Live chess is back! Norway Chess begins on Monday, and the return to over-the-board action means no more disconnects, no more mouse slips, and maybe fewer disqualifications due to computer cheating.

Norway Chess odds Carlsen Caruana
Magnus Carlsen (right) deserves to be the favorite at Norway Chess, but Fabiano Caruana (left) could provide significant value for bettors. (Image: Lennart Ootes)

Most importantly, it means more chances for us to bet on chess. And after going with the chalk last week, I’m in the mood to find bigger scores during Norway Chess.

Last Time on Chess Bets

Was there ever any doubt? Carlsen even came out in Game 1 and played 1. f3 2. Kf2 – one of the worst possible openings for White, which the world champion referred to as the “real” Bongcloud, as opposed to Hikaru Nakamura’s preferred 1. e4 2. Ke2 – and still managed to win.

“It’s just so hard to forget the game when someone plays f3 and Kf2 and just crushes you,” So commented later in the match. “That’s just so humiliating.”

Carlsen won the second game to jump out to a 2-0 lead before So began fighting back. But it proved to be too little, too late, as the Norwegian legend scored yet another title in 2020. The lesson: you should always bet on Magnus Carlsen.

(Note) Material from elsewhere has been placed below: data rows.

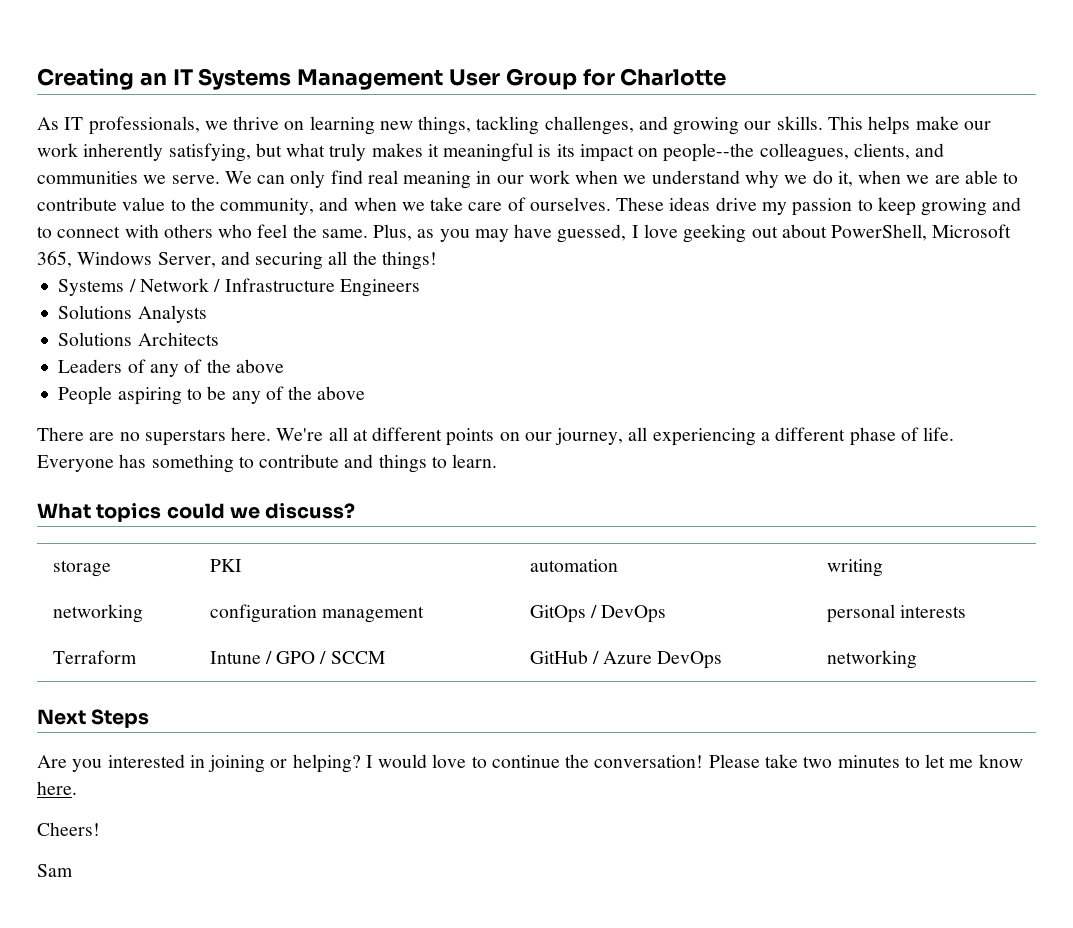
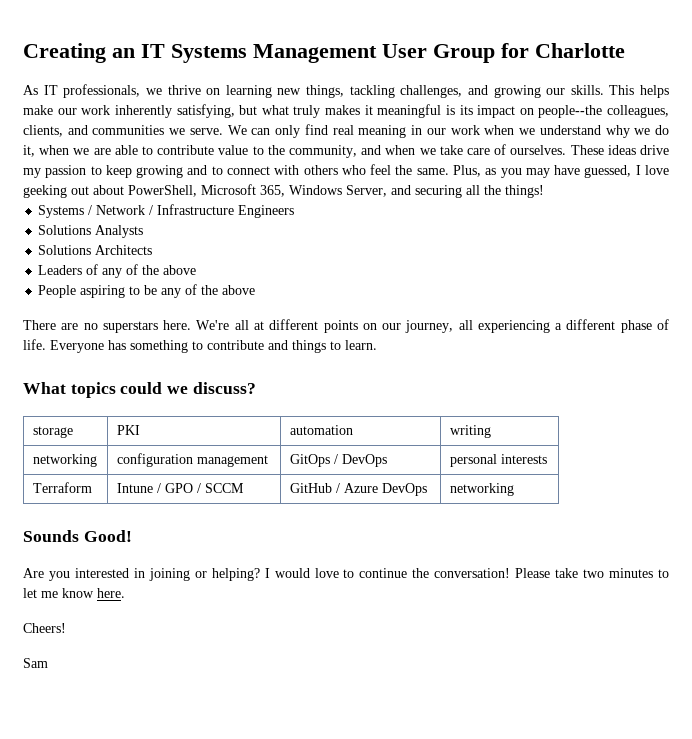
- Next Steps
+ Sounds Good!

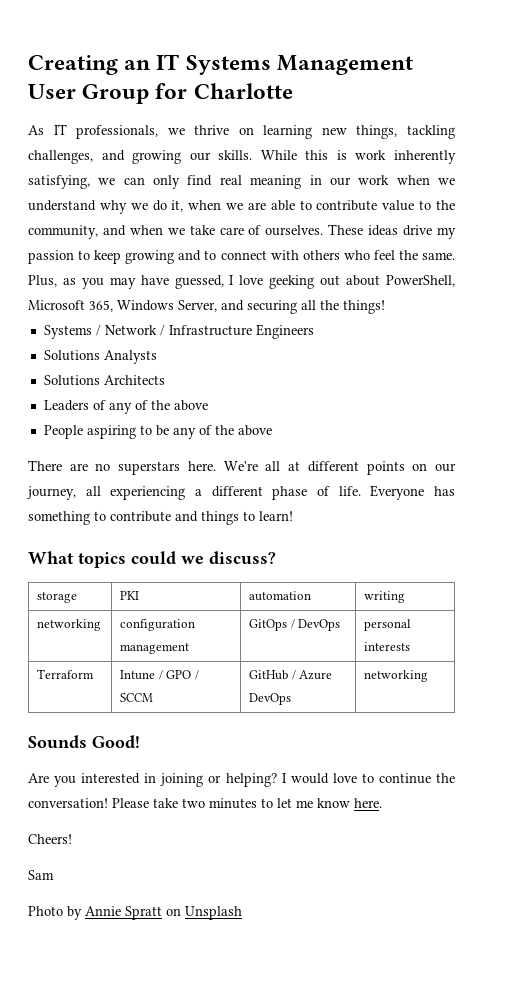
- This helps make our work inherently satisfying, but what truly makes it meaningful is its impact on people--the colleagues, clients, and communities we serve. We can only find real meaning in our work when we understand why we do it, when we are able to contribute value to the community, and when we take care of ourselves.
+ While this is work inherently satisfying, we can only find real meaning in our work when we understand why we do it, when we are able to contribute value to the community, and when we take care of ourselves.
- Everyone has something to contribute and things to learn.
+ Everyone has something to contribute and things to learn!
+ Photo by Annie Spratt on Unsplash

Norway Chess: Let’s Not Bet on Magnus Carlsen

Norway Chess features a field of six grandmasters playing a double round-robin of live, over-the-board, classical chess. But there’s a scoring twist: the winner of each game receives three points, while the loser gets zero. In the case of a draw, the players will head into an Armageddon game. The winner will get 1.5 points, with the loser earning a single point.


Norway Chess Odds (via Bwin)
Magnus Carlsen: -334
Fabiano Caruana: +500
Levon Aronian: +1000
Jan Duda: +1200
Alireza Firouzja: +1200
Aryan Tari: +5000

Since this is classical chess, the games will last far longer than in the recent online events you may have been watching. Each player gets two hours to make all of their moves, along with a 10-second increment after move 40. Interestingly, organizers lengthened the typical Armageddon format as well: White needs to win, but gets 10 minutes compared to seven for Black, with a three-second increment after move 40.

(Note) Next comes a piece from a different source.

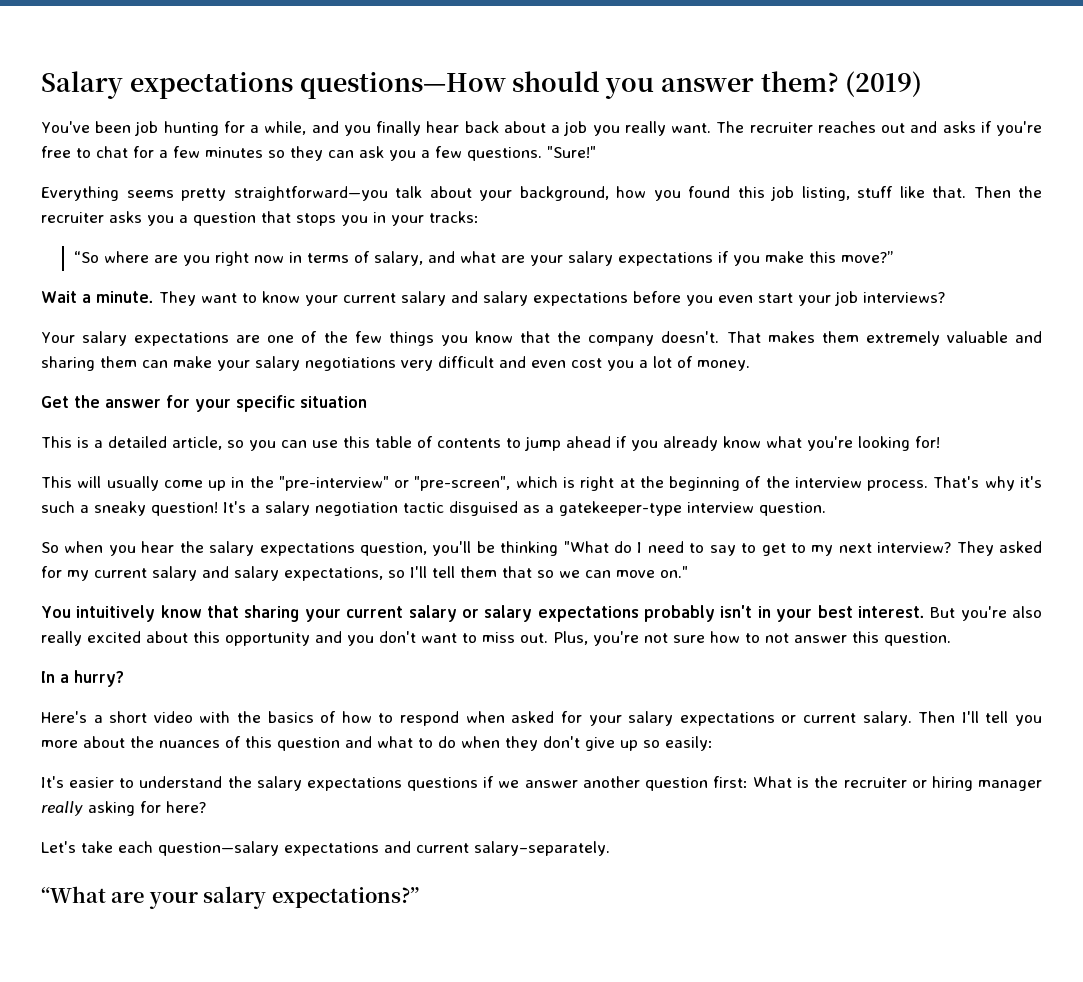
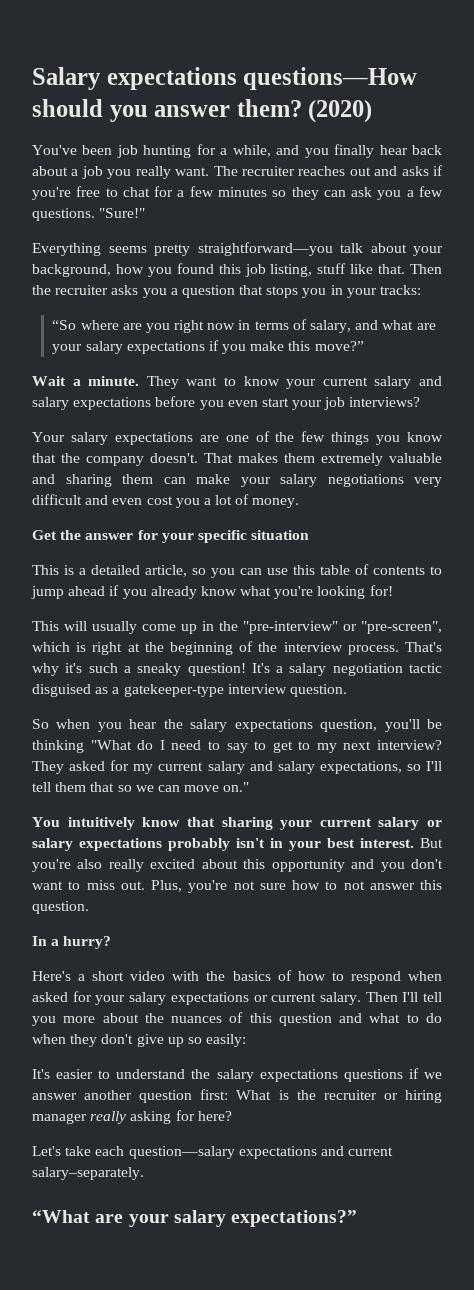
- (2019)
+ (2020)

Obviously, Carlsen enters as the favorite. He always enters as the favorite. But there’s some stiff competition, including Fabiano Caruana and Levon Aronian, the 2018 and 2017 Norway Chess winners, respectively.

Bwin installed Carlsen as a -334 pick to win the tournament. And while the world champion deserves respect, that feels like far too high a price to pay, even for the best player in the world.

At that price, you need Carlsen to win this tournament 77% of the time just to break even. That might seem reasonable based on what he’s done this year, but those titles have largely come in online rapid and blitz event with a large number of games and/or long head-to-head matches. That’s both the type of chess that favors him most, and a format that increases the chances of the best player winning.

Caruana Poised to Continue Classical Success

Let’s fade Carlsen, despite the fact he has an excellent chance to win Norway Chess. Instead, I’m backing Caruana (+500). The No. 2 classical chess player in the world, Caruana won the last top-flight long-form chess tournament held before the COVID-19 shutdowns, finishing two points ahead of Carlsen in a blistering performance. He should rate as a slight underdog to Carlsen; getting 5/1 odds on the American feels like a gift.

Bwin also offers a bet on Carlsen (-334) vs. the field (+230). While taking the field still seems profitable, I think Caruana makes up the lion’s share of that value, so I’m sticking with the higher-paying bet on the American grandmaster.

Online betting sites haven’t posted odds on individual games at Norway Chess yet, but if they do, I’ll be sure to post some picks throughout the tournament. Until then, my money is on Caruana.